Yes, the Costello family came here from Charlotte. They still have to drive home.
"We've already had a few people say by the end of the race, you're the ones who'll be asking to ride in the stroller," he said.
The Costellos say they hope to make this a family tradition, but it's dad who finally confesses it might not be all about the bridge run.
"It's a good excuse to come to Charleston," he said.
From the Middle East to West of the Ashley
Ask Lisa and Scott Stewart where they're from and he'll quickly tell you, "Out west."
"Really, we're from West Ashley," said Lisa.
The Stewarts moved to the Lowcountry from North Carolina six years ago.
"It was cheaper to move here than to keep visiting," said Scott.
Both say the bridge run has been on their "to do" list for some time.
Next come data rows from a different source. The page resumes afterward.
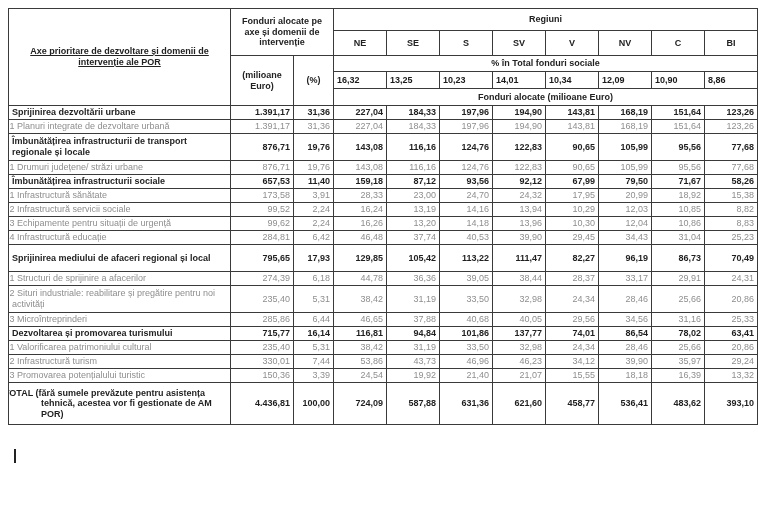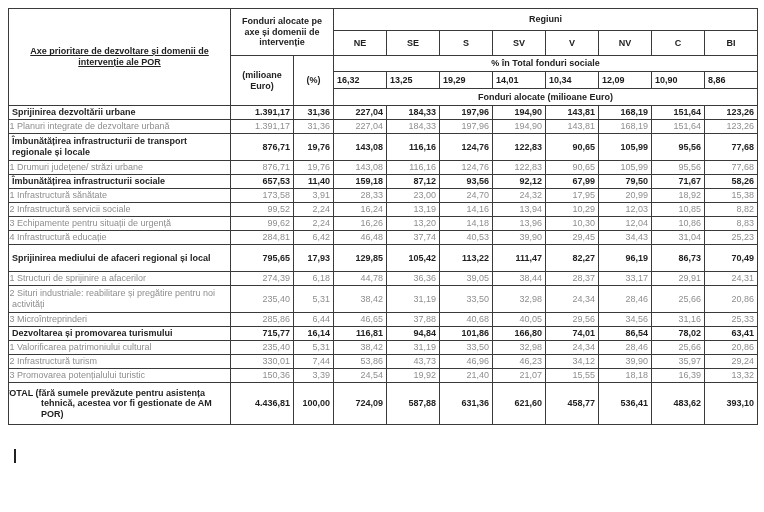--- a/index.html
+++ b/index.html
@@ -78,7 +78,7 @@
     <tr class="h-r4" id="region-pcts-row">
         <td class="region-pct">16,32</td>
         <td class="region-pct">13,25</td>
-        <td class="region-pct">19,29</td>
+        <td class="region-pct">10,23</td>
         <td class="region-pct">14,01</td>
         <td class="region-pct">10,34</td>
         <td class="region-pct">12,09</td>

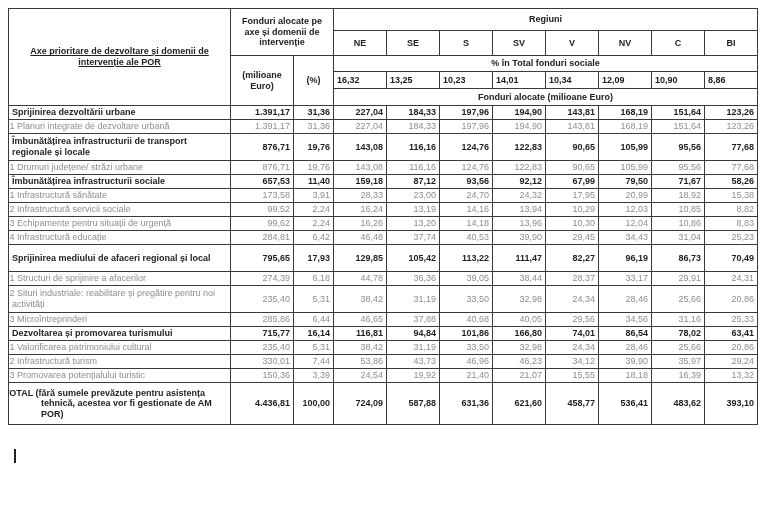--- a/index.html
+++ b/index.html
@@ -266,7 +266,7 @@
         <td class="num">116,81</td>
         <td class="num">94,84</td>
         <td class="num">101,86</td>
-        <td class="num">166,80</td>
+        <td class="num">137,77</td>
         <td class="num">74,01</td>
         <td class="num">86,54</td>
         <td class="num">78,02</td>

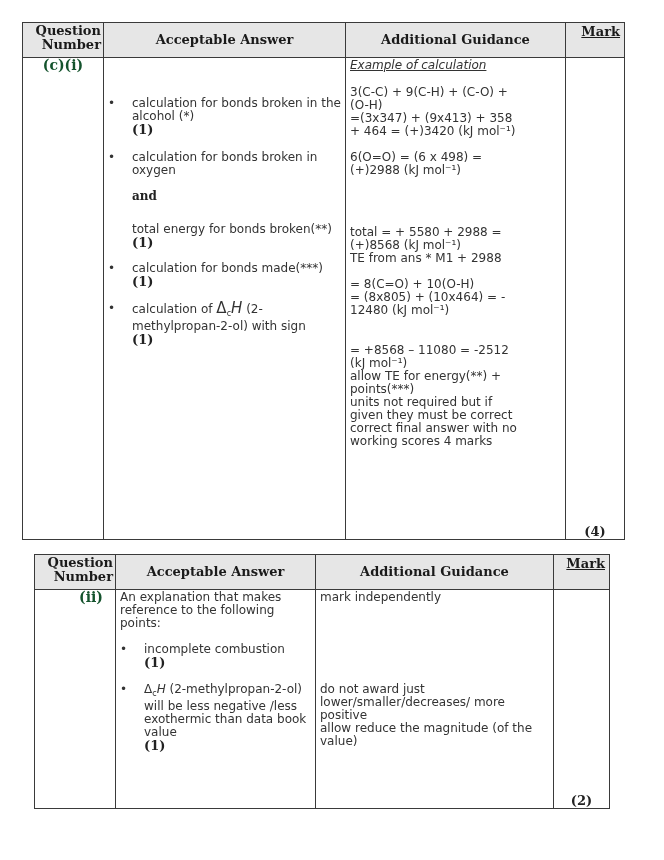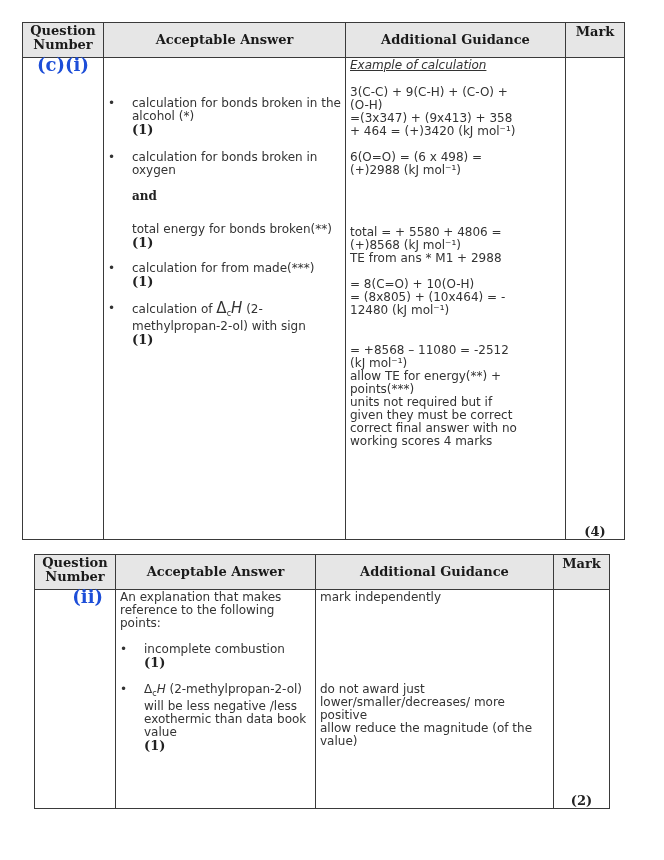--- a/index.html
+++ b/index.html
@@ -11,7 +11,7 @@
        font-size: 13px; color: #1a1a1a; line-height: 14px; }
   .t1 { left: 22px; top: 22px; width: 602px; }
   .t2 { left: 34px; top: 554px; width: 575px; }
-  .hq { text-align: center; padding: 1px 2px; }
+  .hq { text-align: right; padding: 1px 2px; }
   .hc { text-align: center; padding: 10px 4px; }
   .hm { text-align: center; padding: 2px 4px; }
   .qnum { font-family: "DejaVu Serif", serif; font-weight: bold; font-size: 18px;

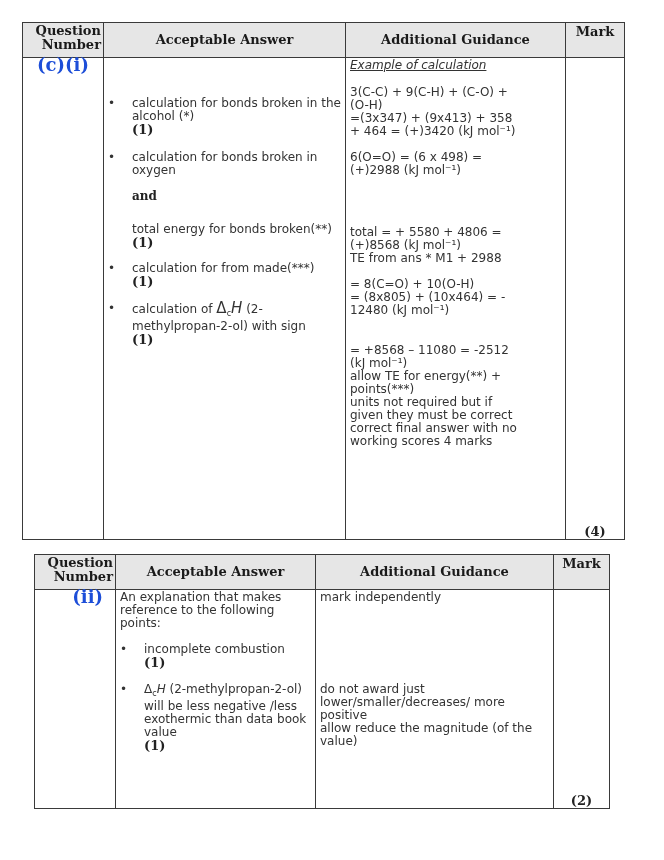--- a/index.html
+++ b/index.html
@@ -13,7 +13,7 @@
   .t2 { left: 34px; top: 554px; width: 575px; }
   .hq { text-align: right; padding: 1px 2px; }
   .hc { text-align: center; padding: 10px 4px; }
-  .hm { text-align: center; padding: 2px 4px; }
+  .hm { text-align: right; padding: 2px 4px; text-decoration: underline; }
   .qnum { font-family: "DejaVu Serif", serif; font-weight: bold; font-size: 18px;
           color: #1d4ed8; text-align: center; line-height: 14px; }
   .body-text { font-size: 12px; line-height: 13px; color: #333; }

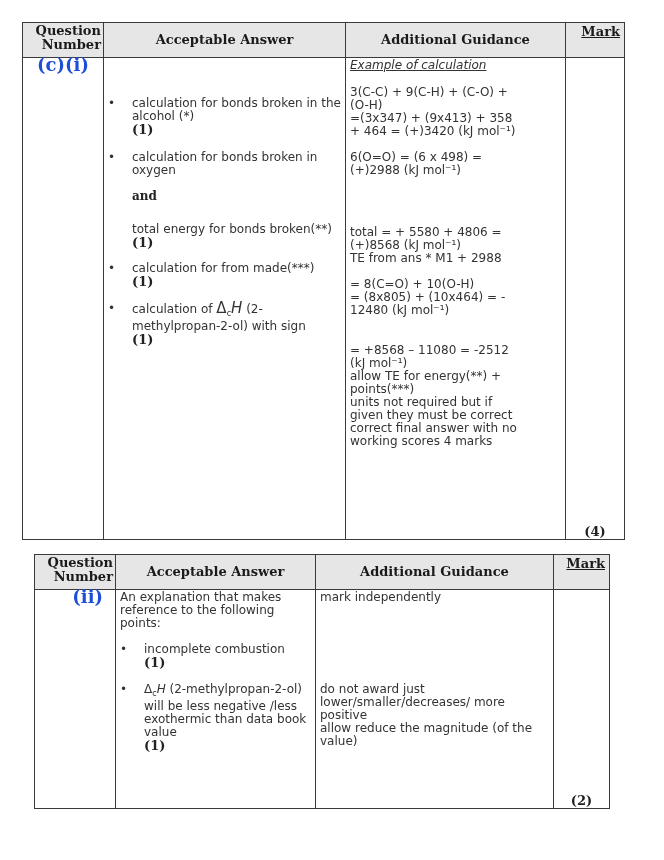--- a/index.html
+++ b/index.html
@@ -14,8 +14,8 @@
   .hq { text-align: right; padding: 1px 2px; }
   .hc { text-align: center; padding: 10px 4px; }
   .hm { text-align: right; padding: 2px 4px; text-decoration: underline; }
-  .qnum { font-family: "DejaVu Serif", serif; font-weight: bold; font-size: 18px;
-          color: #1d4ed8; text-align: center; line-height: 14px; }
+  .qnum { font-family: "DejaVu Serif", serif; font-weight: bold; font-size: 14px;
+          color: #14532d; text-align: center; line-height: 14px; }
   .body-text { font-size: 12px; line-height: 13px; color: #333; }
   .mk { font-family: "DejaVu Serif", serif; font-weight: bold; font-size: 13px; line-height: 14px; color: #222; }
   .bullet { position: relative; padding-left: 28px; }

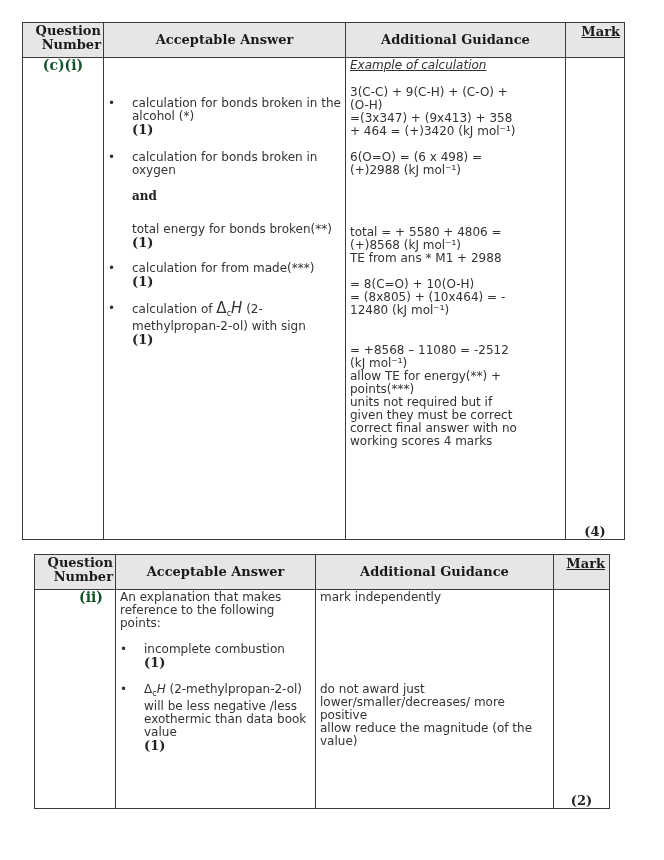--- a/index.html
+++ b/index.html
@@ -90,7 +90,7 @@
       <span class="blk">6(O=O) = (6 x 498) =</span>
       <span class="blk">(+)2988 (kJ mol⁻¹)</span>
       <div style="height:49px"></div>
-      <span class="blk">total = + 5580 + 4806 =</span>
+      <span class="blk">total = + 5580 + 2988 =</span>
       <span class="blk">(+)8568  (kJ mol⁻¹)</span>
       <span class="blk">TE from ans *  M1 + 2988</span>
       <div style="height:13px"></div>

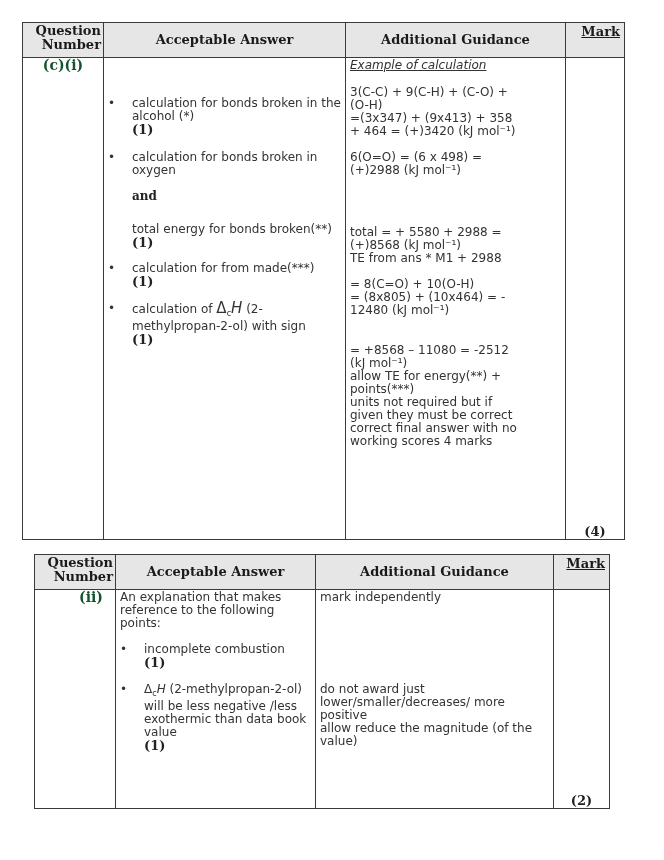--- a/index.html
+++ b/index.html
@@ -69,7 +69,7 @@
       <div style="height:12px"></div>
       <div class="bullet">
         <span class="dot">•</span>
-        <span class="blk">calculation for from made(***)</span>
+        <span class="blk">calculation for bonds made(***)</span>
         <span class="blk mk">(1)</span>
       </div>
       <div style="height:13px"></div>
"We just talked about doing it forever, since before we even moved to Charleston and this is the first time I've been home for good," said Scott.
Scott Stewart just finished up work as a contractor in Afghanistan.
"He would only come home every six months for a week or two," said Lisa.
So when he was home, Scott admits the bridge run wasn't always the first thing on his mind.
"You got your priorities," he said.
But now the two have more time together and say they want to stop putting off all the things they've talked about doing.
"This is a party. To just come out and celebrate, it's fun," said Lisa.
"The truth is we need the motivation of the group to get it done," said Scott.
"To get over the bridge," said Lisa. "Somebody is probably behind us going go, hurry, go."
Get over it, take it down
Joe Amerson and his crew have some of the best seats on Coleman Boulevard and they are eager to cheer people on.
"It seems to be a social event," he said.
Amerson is the fence foreman for the company National Rent a Fence. It's his job to put up and take down all the fencing around the start and finish lines of the bridge run.
"We do 20,000 feet approximately," he said.
He and his crew of 15 started putting up fencing first thing Friday morning.
"We installed it in about four hours Friday morning and then another six hours overnight," said Amerson. "All just to take it back down in six or seven hours. I've had about an hour of sleep in the truck."
They watch the runners and walkers take off from the tops of their trucks.
"This is my fifth or sixth race," said Amerson. "There is some good people-watching today."
But it's when the last runners and walkers finally make their way to the starting line, that Amerson and his crew really get excited.
"Come on by. Finish, so we can do it," he says, hoping to see the last wave of runners move onto the course.
Because when the last person crosses the starting line, that means it's time to take down the fences and put them away until they do it all over again -- next year.